Phönix aus der Asche. Emanzipatorische Ansätze in Wu Mings Erzählung "Arzèstula"


Hausarbeit, 2019

18 Seiten, Note: Keine


Leseprobe


Inhalt

1. Einleitung

2. Zeit

3. Raum

4. Kollektiv als Gegenhegemonie

5. Protagonistin

6. Literaturverzeichnis

Einleitung

Im Jahr 2009, zur Hochzeit der Wirtschaftskrise, die der Bankenkrise 2008 folgte, veröffentlichte Mark Fisher, ein britischer Kulturwissenschaftler, sein Buch „Capitalist Realism“, in dem er die ideologische Wirkungsweise des modernen Spätkapitalismus analysierte. Darin beschreibt er den Kapitalismus als eine kafkaeske und adaptive Ideologie, die jeglichen Gedanken an eine Alternative zu sich unterbindet und sich einverleibt. In Anlehnung an Deleuze spricht Fisher von einer dunklen Potenzialität. Hervorgegangen aus der Thatcher Ära und den damit verbundenen neoliberalen Reformen, die im Zuge der Krise insbesondere im Süden Europas durchgesetzt wurden, schuf diese Ideologie ein Klima der Alternativ- und Zeitlosigkeit. Eine Alternative wurde für die Menschen spätestens mit dem Fall der Sowjetunion unvorstellbar, argumentiert Fisher. Der Kapitalismus ist zu verzweigt und undurchsichtig geworden, als dass man hinter ihm noch eine Zukunft sehen könne.

Im März des gleichen Jahres erscheint die Anthologie „Anteprima nazionale. Nove visioni del nostro futuro invisibile“. In der namhafte Autor*innen u.a. Vasta und Genna, versuchten eine italienische Zukunft zu skizzieren. In Anknüpfung an Fishers These fällt diese aber denkbar düster aus.
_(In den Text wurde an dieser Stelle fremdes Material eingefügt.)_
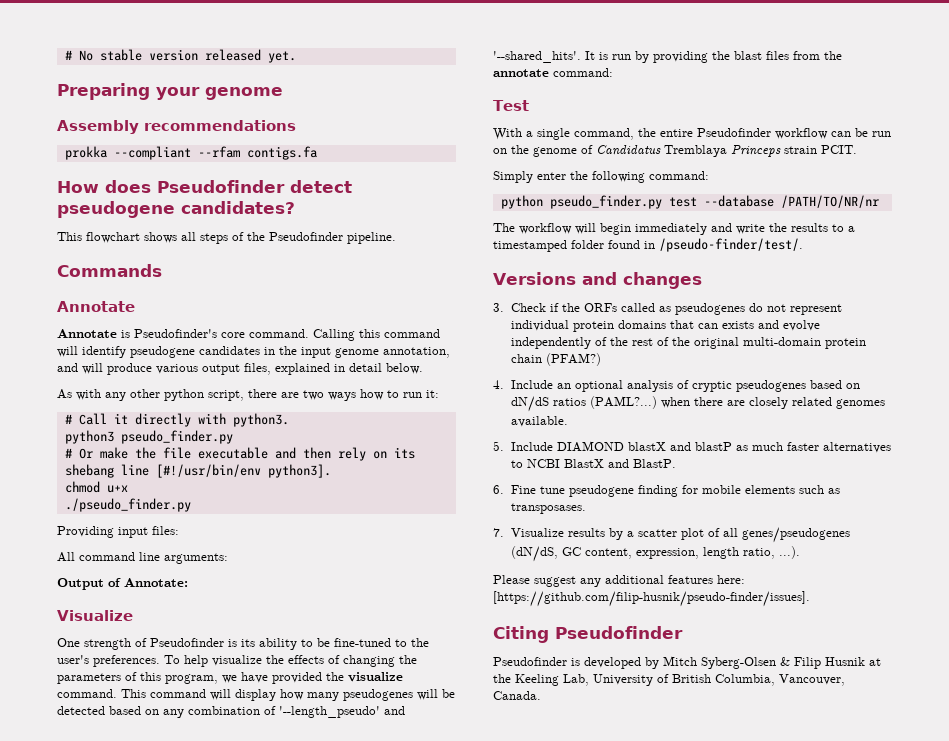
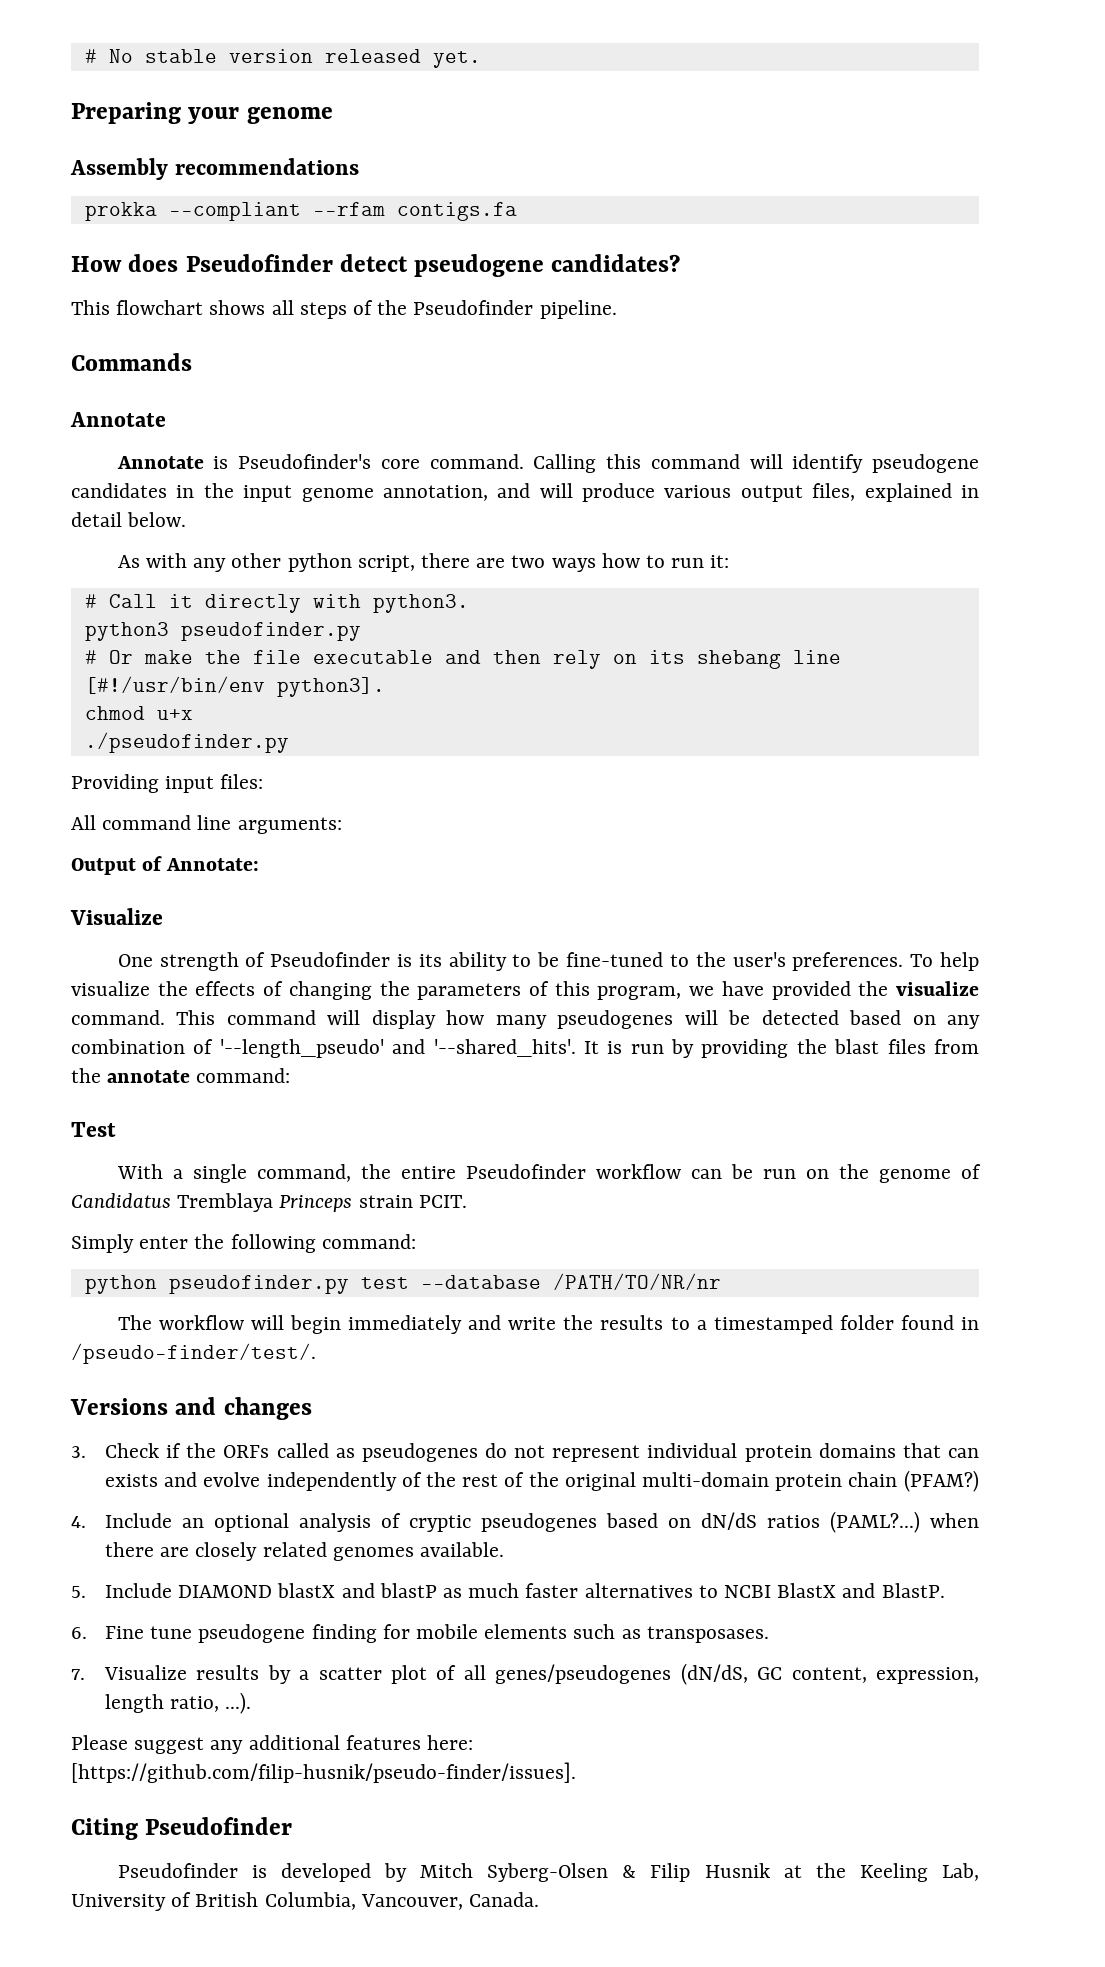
[120,430,233,444] pseudo_finder.py -> [180,622,361,641] pseudofinder.py
[64,498,191,512] ./pseudo_finder.py -> [84,732,289,753] ./pseudofinder.py
[549,195,662,209] pseudo_finder.py -> [168,1275,349,1294] pseudofinder.py

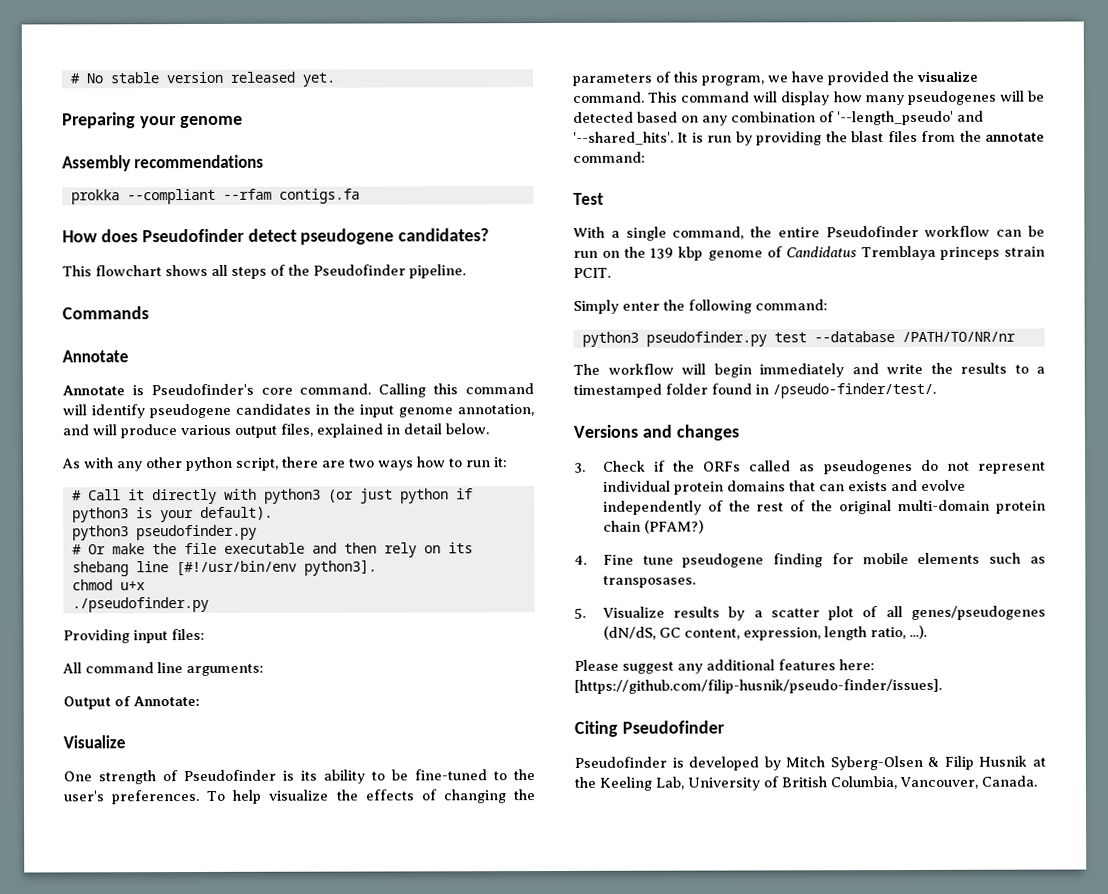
[372,594,469,613] python3. -> [263,488,473,504] [71,506,273,523] python3 (or just python if python3 is your default).
(869, 1171) none -> [650,246,704,261] 139 kbp
[279,1195,353,1212] Princeps -> [939,246,1000,260] princeps
[84,1275,157,1294] python -> [581,331,639,347] python3
[104,1511,979,1533] [104,1542,504,1561] [71,1583,945,1598] [71,1627,87,1639] Include an optional analysis of cryptic pseudogenes based on dN/dS ratios (PAML?...) when there are closely related genomes available. // 5. Include DIAMOND blastX and blastP as much faster alternatives to NCBI BlastX and BlastP. // 6. -> (587, 559) none
[71,1669,85,1680] 7. -> [574,607,586,619] 5.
Lediglich Wu Mings‘ 1 Erzählung „Arzèstula“ trotzt der scheinbaren Aussichtslosigkeit in dem sie zwar, angesichts der Umstände, nüchtern eine post-apokalyptische Welt entwirft, doch auch einen Lösungsansatz bietet wie eine zerrütte Menschheit gerettet werden kann. Mit dem New Italian Epic hatte Wu Ming bereits eine revolutionäre Denkweise wieder in den literarischen Diskurs einfließen lassen und der Idee einer letteratura impegnata neues Leben eingehaucht. In „Arzèstula“ verbinden sich somit literarischer und politischer Anspruch des Autors in den gegenwärtigen Diskurs eines postmodernen Spätkapitalismus einzugreifen. Im folgenden will ich also anhand von Zeit, den Orten, dem Kollektiv und schließlich der Protagonistin selbst untersuchen in wie fern die Erzählung „Arzèstula“, sowohl einen Eingriff in den politischen als auch literarischen Diskurs darstellt.

Zeit

Zunächst ist es wichtig, das Element der Temporalität genauer anzuschauen, den gerade dieses steht besonders prominent im Fokus der Erzählung und entfaltet sich auf vier Ebenen. Der der Histoire, des Discours, der Historizität und der Zeit als deleuzesches Konzept. Auf der Ebene des Dicours als verbindende Dimension der Erzählung die dem Text eine Struktur verleiht. Sie ist progressierend und beginnt in der Vergangenheit um nach einem Abwechseln im mittleren Teil der Erzählung zwischen der Vergangenheit und der Gegenwart schließlich in der Zukunft zu münden. Gerade im mittleren Teil wo Flashbacks und Erinnerungen die zeitliche Abfolge bestimmen wird der Eingriff der Vergangenheit in die Gegenwart und damit der Ebene des Dicours in die Ebene der Histoire, deutlich. Es zeigt wie sehr noch die Vergangenheit die Gegenwart bestimmt, selbst im Rahmenwerk der Erzählung. Die diegetischen Sprünge innerhalb der erzählten Zeit erinnern stark an die Struktur von „Q“ in der, der Protagonist ebenfalls wiederholt in die Vergangenheit zurückfällt um den Verlauf der eigenen Geschichte zu vervollständigen.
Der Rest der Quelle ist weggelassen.